McCabe claimed that the idea to run for Wisconsin Governor wasn’t his, but that he was instead popularly “drafted.” As proof, he cited a letter from Wisconsin activists—Wisconsinites Unite to Draft Mike McCabe for Governor—which includes numerous teachers, professors, public employees, and even a member of the Green Bay chapter of Black Lives United.

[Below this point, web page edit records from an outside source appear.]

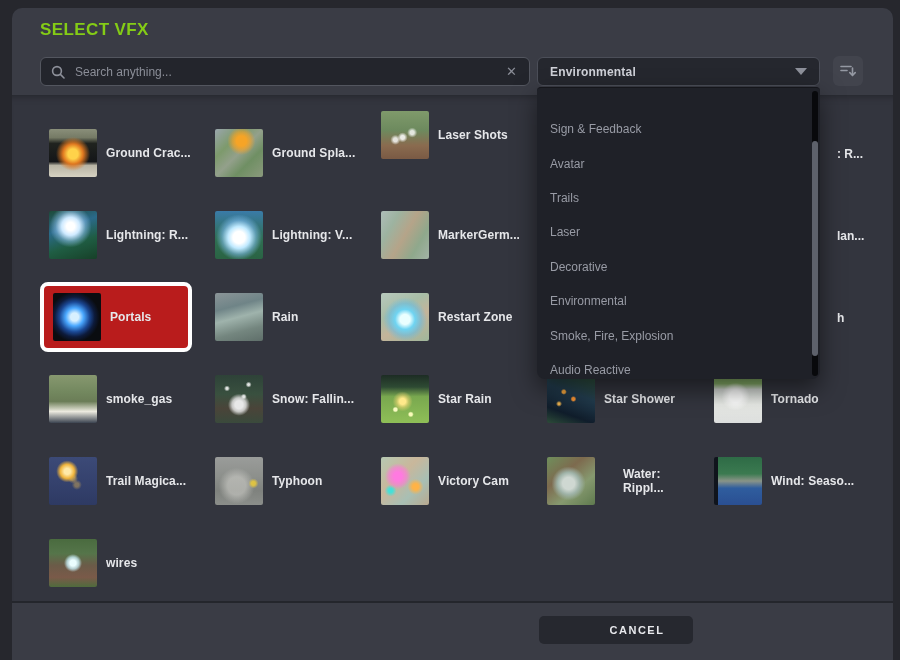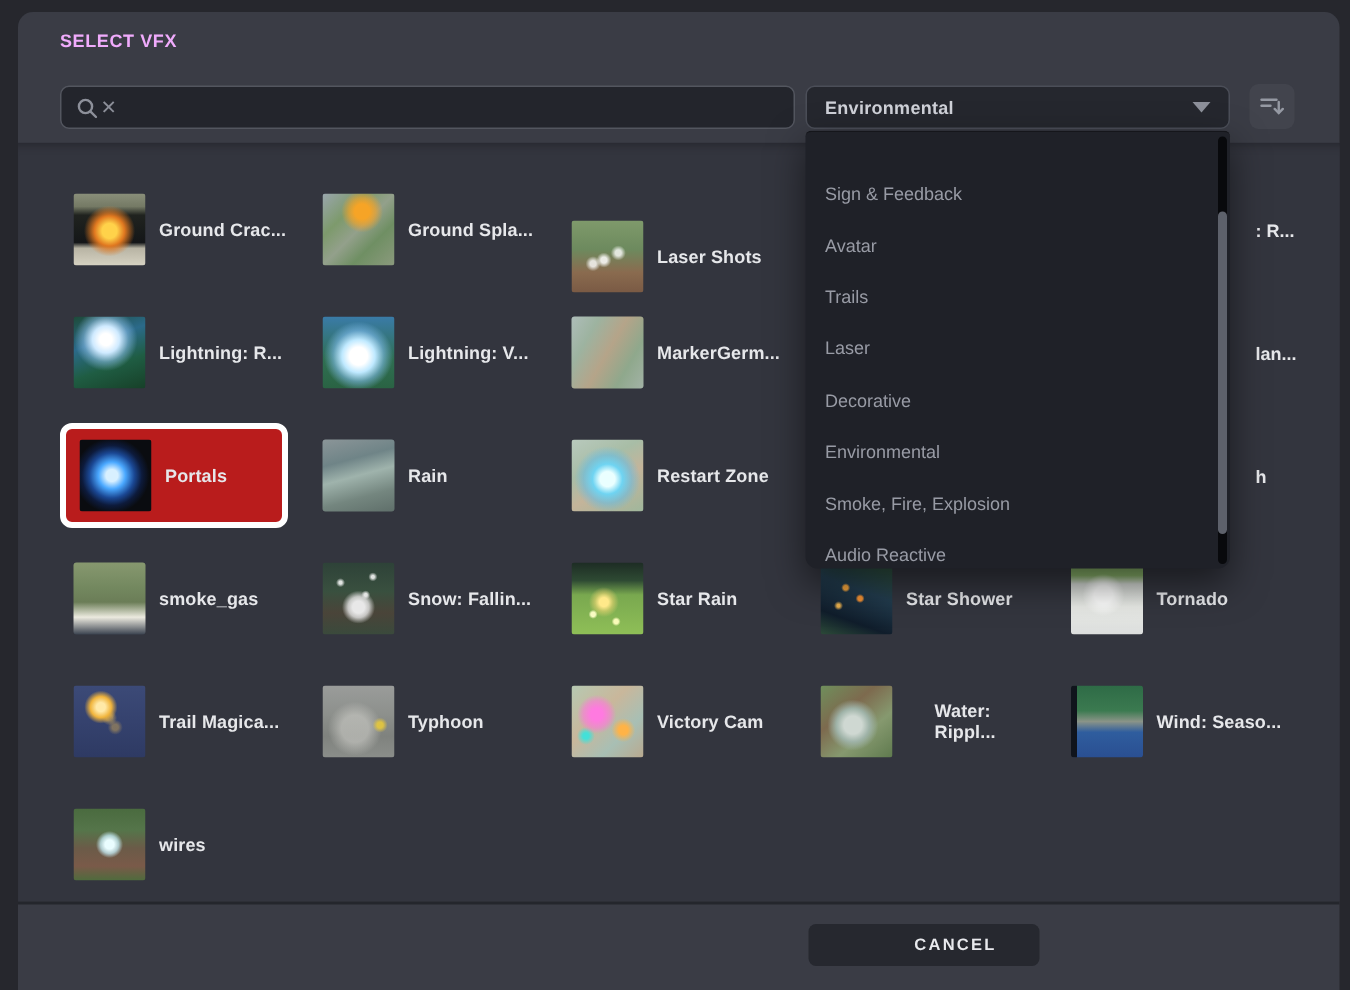"SELECT VFX" .page-title { color: #f0abfc -> #84cc16; font-size: 12px -> 17px }
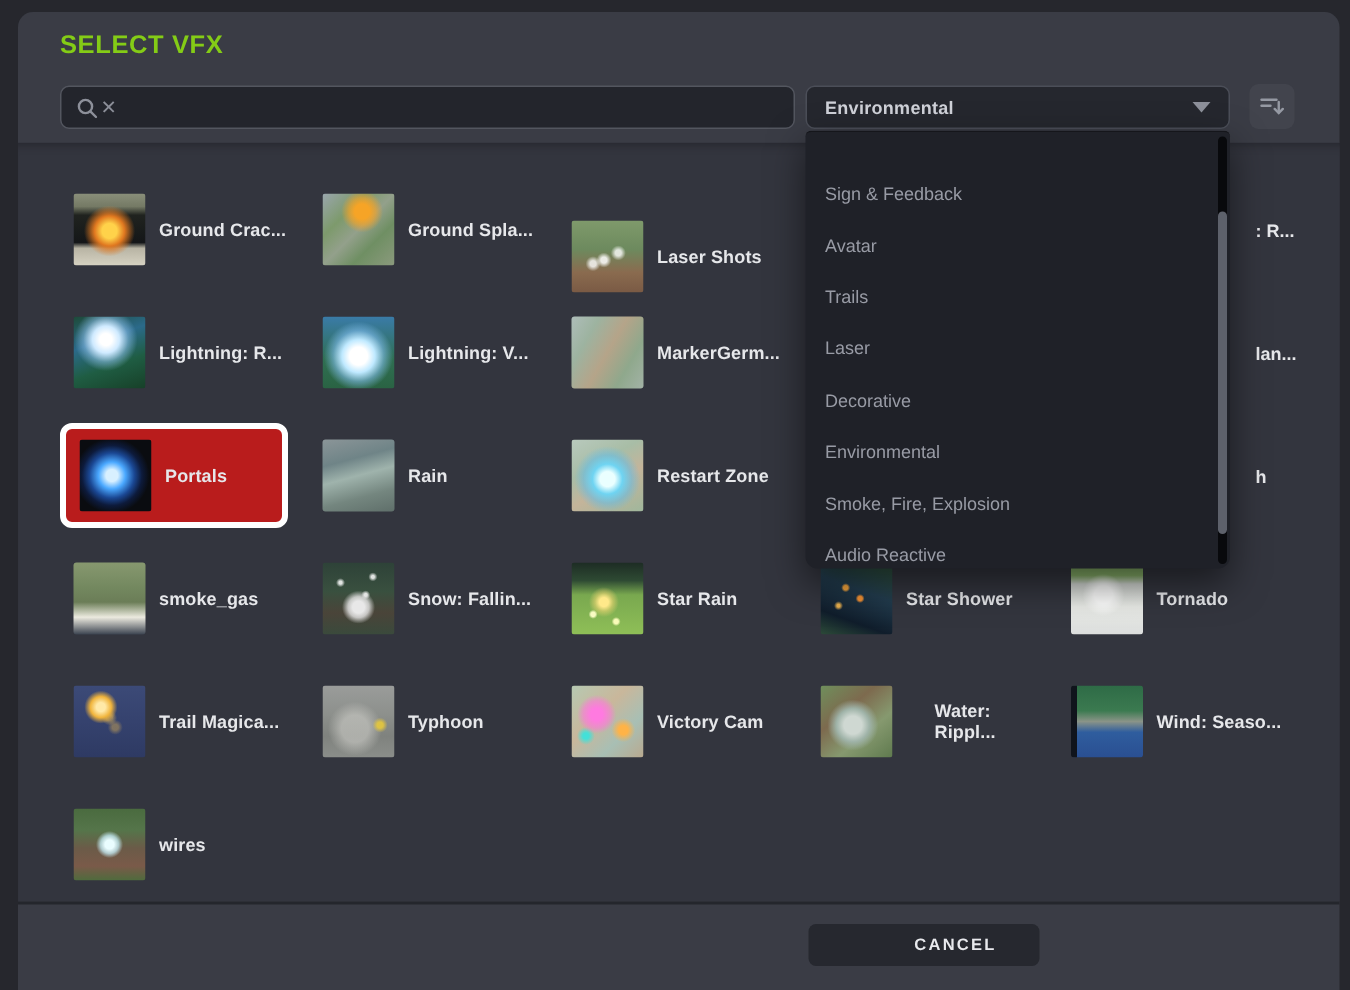"Search anything..." input { html: none -> <input> }
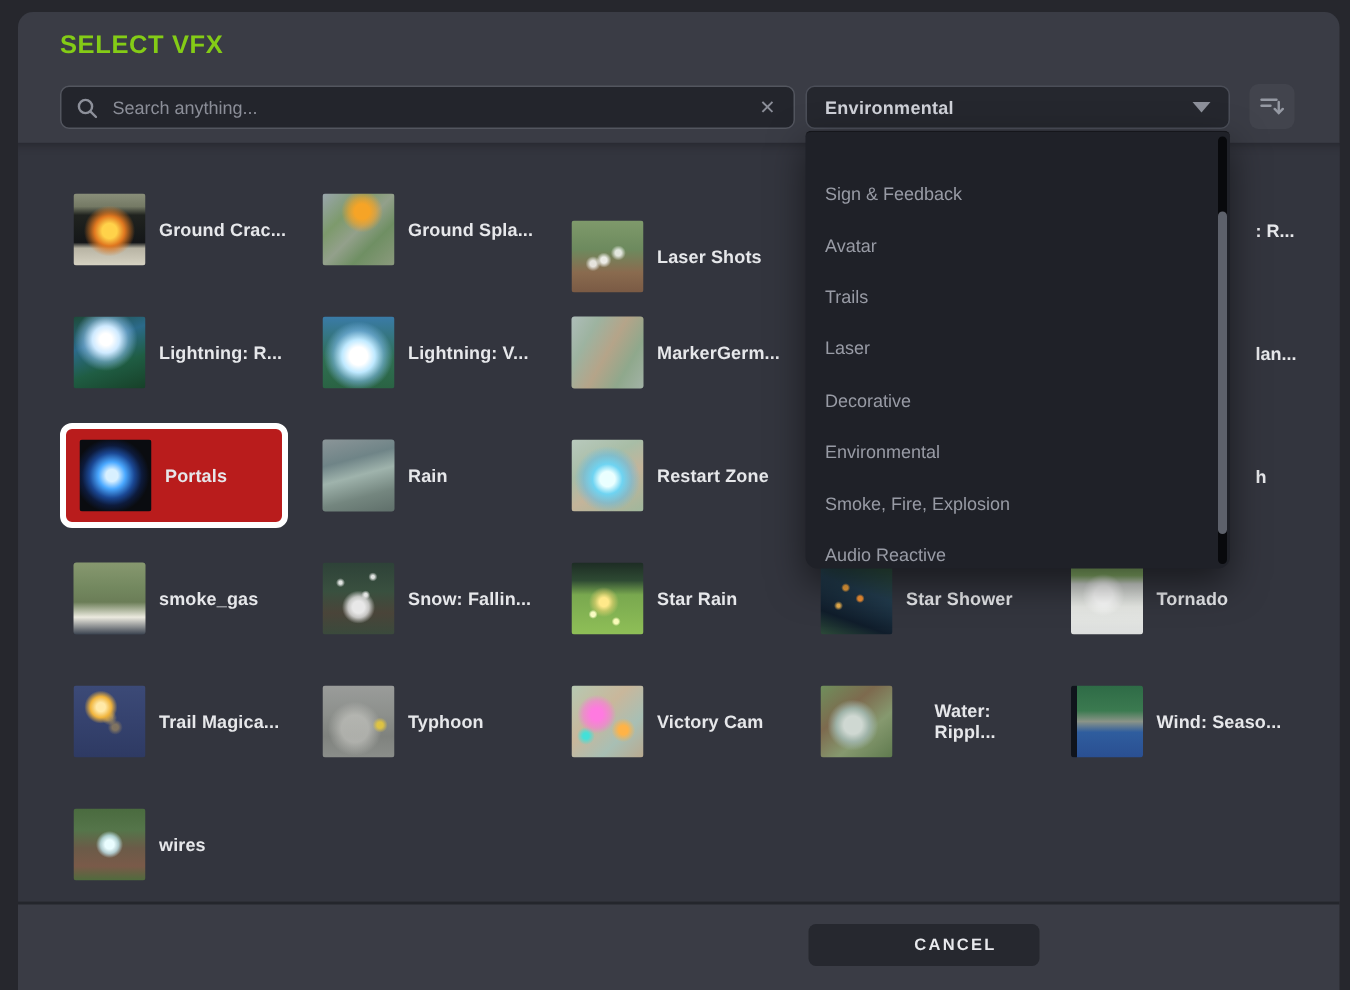"Laser Shots" div.cell { top: 136px -> 100px }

Despite McCabe claiming to have never been a member of a political party, he declared his candidacy for Wisconsin Governor as a Democrat in Fall 2017. This prompted a public fight with the Democratic Party of Wisconsin, which insisted that membership lists would only be released to candidates that are active party members. McCabe has refused to pay the minimal $25 fee to join the party, instead relying on his filing of a Declaration of Candidacy as proof of his party membership. McCabe’s campaign manager used the public spat to compare McCabe’s candidacy to that of Bernie Sanders’, noting “DPW is making the same mistake the DNC made in 2016. They apparently haven’t learned a thing from what just happened last year.”
While McCabe emphasizes the theme of principle over party, noting along the way his commitment to not accept any campaign contribution over $200, to not live in the Governor’s residence if elected, and to take a salary one dollar less than the average Wisconsin salary, his platform includes several recognizable progressive policy positions. Among other things, he emphasizes “geyser economics” whereby “prosperity gushes up, it does not trickle down,” substantially boosting the minimum wage, promising “BadgerCare should be there for all Badgers,” setting a goal for Wisconsin to be “the first in the nation to be fully powered by renewable energy,” ending “taxpayer-subsidized private schooling” (otherwise known as Wisconsin’s Parental School Choice program), and committing to spending more on the state’s university system than its prison system.
Wisconsin’s largest publication has opined that McCabe “is staking out turf on the left end of the Democratic spectrum, campaigning for ‘a living wage for every worker, health care for all, debt-free education and job training, and high-speed internet to every doorstep.’”
Despite McCabe’s emphasis on running a “people powered” campaign, his efforts have often looked like that of most other gubernatorial campaigns. His claim to not raise more than $200 from individual donors is somewhat misleading – the limit only applies to single donations. McCabe’s campaign will still accept a total of $1,000 from a campaign donor. In 2017, almost 40% of his campaign events were not open to the public and media, with 50 campaign stops held behind closed doors. In order to fund the campaign, McCabe has already loaned it $25,000.